> _Required work_:
Set down the line that contains "width:15px; height:15px; line-height:15px;" and every line after it to the end of the entries, exactly as they stand and nothing more.

*** Opening of Given entries ***

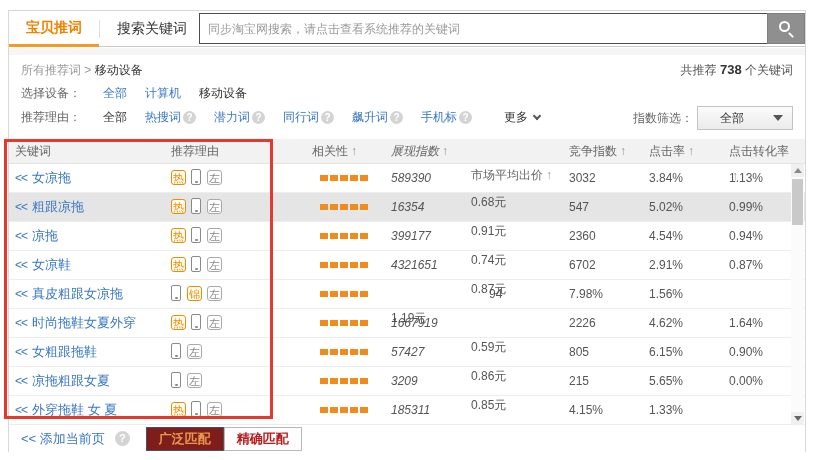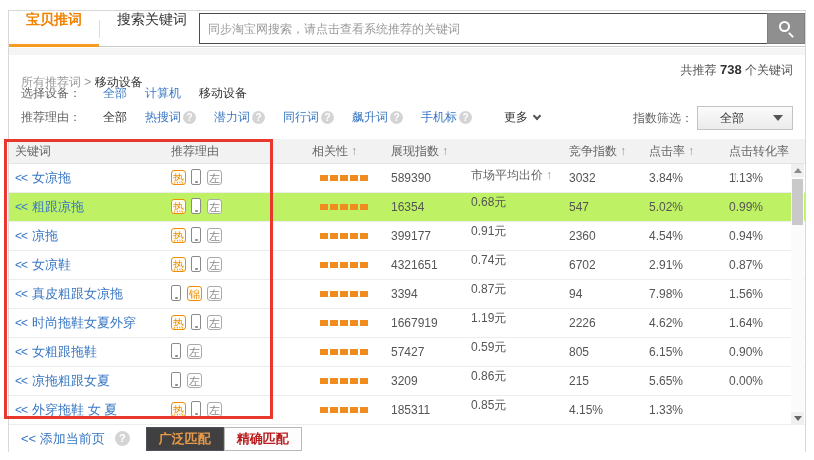--- a/index.html
+++ b/index.html
@@ -10,7 +10,7 @@
 
   
   .tabs { position:relative; height:36px; border-bottom:1px solid #c9c9c9; display:flex; align-items:stretch; }
-  .tab { display:flex; padding:0 17px; font-size:14px; color:#333; cursor:pointer; }
+  .tab { display:flex; align-items:center; padding:0 17px; font-size:14px; color:#333; cursor:pointer; }
   .tab.active { color:#f08200; font-weight:bold; border-bottom:3px solid #f59a23; margin-bottom:-1px; }
   .tab-divider { width:1px; height:18px; background:#ddd; align-self:center; }
   .tabs-shadow { position:absolute; left:0; right:0; top:37px; height:7px; background:#f5f5f5; }

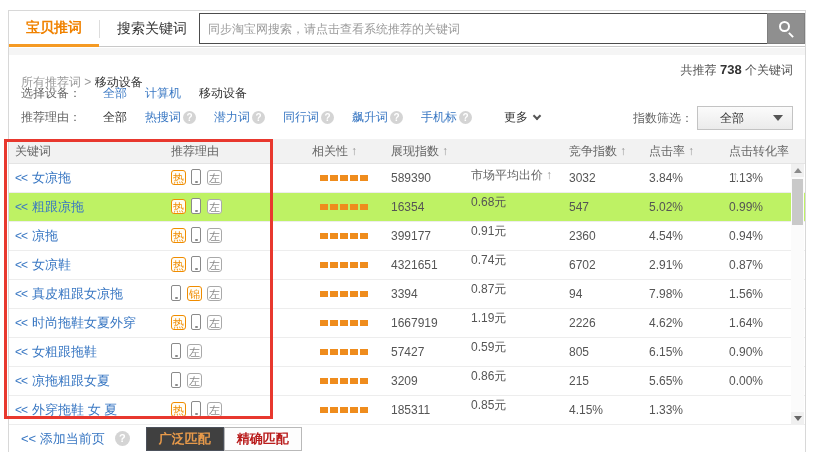--- a/index.html
+++ b/index.html
@@ -26,7 +26,7 @@
     background:#fff; transform:rotate(-45deg); }
 
   
-  .crumb-row { position:absolute; left:12px; top:51px; font-size:12px; color:#999;margin-top:12px; }
+  .crumb-row { position:absolute; left:12px; top:51px; font-size:12px; color:#999; }
   .crumb-cur { color:#333; }
   .summary { position:absolute; right:12px; top:51px; font-size:12px; color:#555; }
   .summary b { color:#333; font-size:13px;text-align:right; }

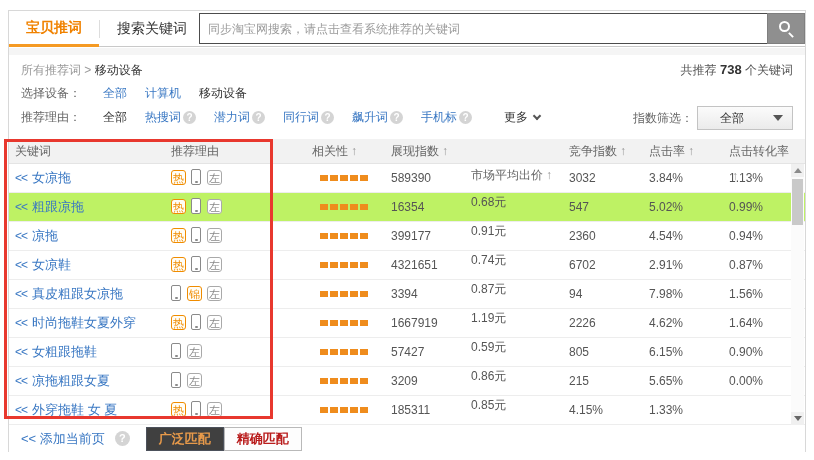--- a/index.html
+++ b/index.html
@@ -57,7 +57,7 @@
   .tr { display:flex; height:29px; line-height:28px; border-bottom:1px solid #ededed;
     font-size:12px; color:#555; padding-left:6px; background:#fff; }
   .tr.hl { background:#bef264; }
-  .c1{width:156px;} .c2{width:141px;} .c3{width:79px;} .c4{width:80px;}
+  .c1{width:156px;} .c2{width:141px;} .c3{width:79px;} .c4{width:80px;font-style:italic;}
   .c5{width:98px;margin-top:24px;} .c6{width:80px;} .c7{width:80px;} .c8{width:60px;}
   .kw-prefix { color:#3a78c3; margin-right:5px; letter-spacing:-1px; cursor:pointer; }
   .kw { color:#3a78c3; font-size:13px; cursor:pointer; }

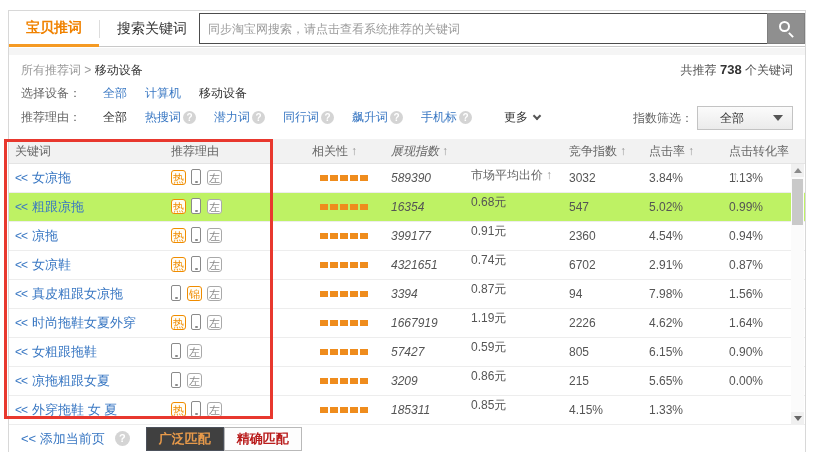--- a/index.html
+++ b/index.html
@@ -56,7 +56,7 @@
   .sort-arrow { color:#999; font-weight:bold; margin-left:3px; }
   .tr { display:flex; height:29px; line-height:28px; border-bottom:1px solid #ededed;
     font-size:12px; color:#555; padding-left:6px; background:#fff; }
-  .tr.hl { background:#bef264; }
+  .tr.hl { background:#e5e5e5; }
   .c1{width:156px;} .c2{width:141px;} .c3{width:79px;} .c4{width:80px;font-style:italic;}
   .c5{width:98px;margin-top:24px;} .c6{width:80px;} .c7{width:80px;} .c8{width:60px;}
   .kw-prefix { color:#3a78c3; margin-right:5px; letter-spacing:-1px; cursor:pointer; }

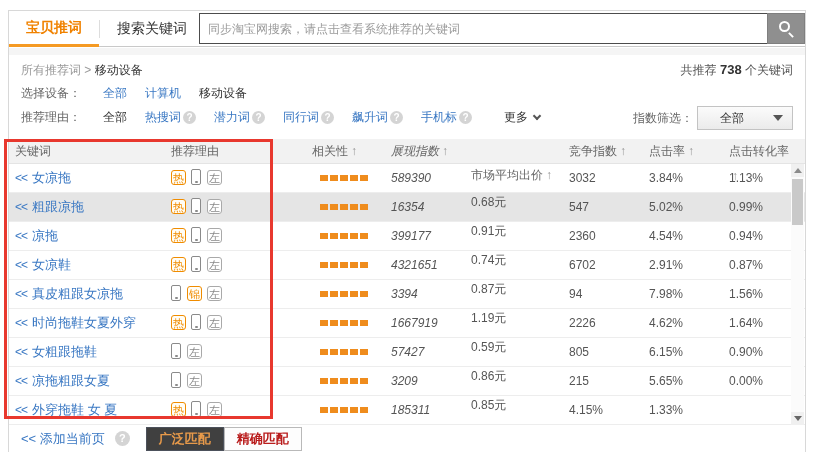--- a/index.html
+++ b/index.html
@@ -269,7 +269,6 @@
             <span class="bar"></span>
             <span class="bar"></span>
           </div>
-          <div class="c4">3394</div>
           <div class="c5">1.19元</div>
           <div class="c6">94</div>
           <div class="c7">7.98%</div>

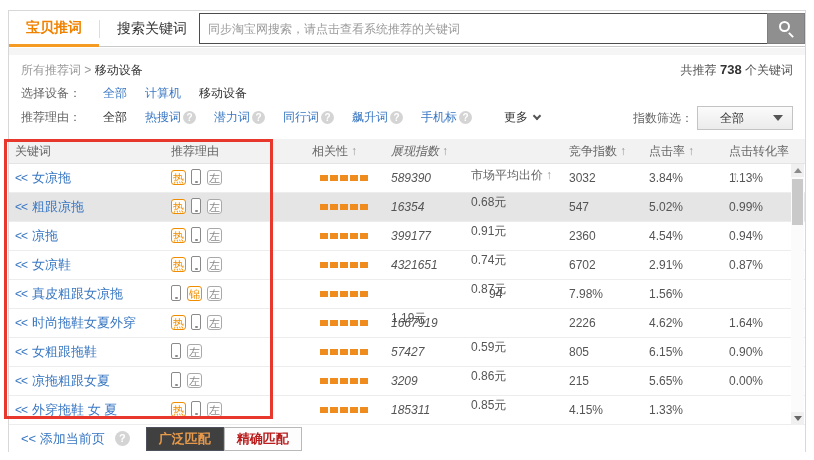--- a/index.html
+++ b/index.html
@@ -87,7 +87,7 @@
   .footer .help-icon { width:15px; height:15px; line-height:15px; margin-left:10px; font-size:11px; }
   .match-btns { display:flex; margin-left:16px; }
   .btn { height:24px; line-height:22px; padding:0 12px; font-size:13px; font-weight:bold; cursor:pointer; }
-  .btn.broad { background:#404040; border:1px solid #4c515b; color:#e89a4a; }
+  .btn.broad { background:#7f1d1d; border:1px solid #4c515b; color:#e89a4a; }
   .btn.exact { background:#fdfdfd; border:1px solid #b9b9b9; color:#b91c1c; }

*** Close of Given entries ***

> _Your response_:
   .footer .help-icon { width:15px; height:15px; line-height:15px; margin-left:10px; font-size:11px; }
   .match-btns { display:flex; margin-left:16px; }
   .btn { height:24px; line-height:22px; padding:0 12px; font-size:13px; font-weight:bold; cursor:pointer; }
-  .btn.broad { background:#404040; border:1px solid #4c515b; color:#e89a4a; }
+  .btn.broad { background:#7f1d1d; border:1px solid #4c515b; color:#e89a4a; }
   .btn.exact { background:#fdfdfd; border:1px solid #b9b9b9; color:#b91c1c; }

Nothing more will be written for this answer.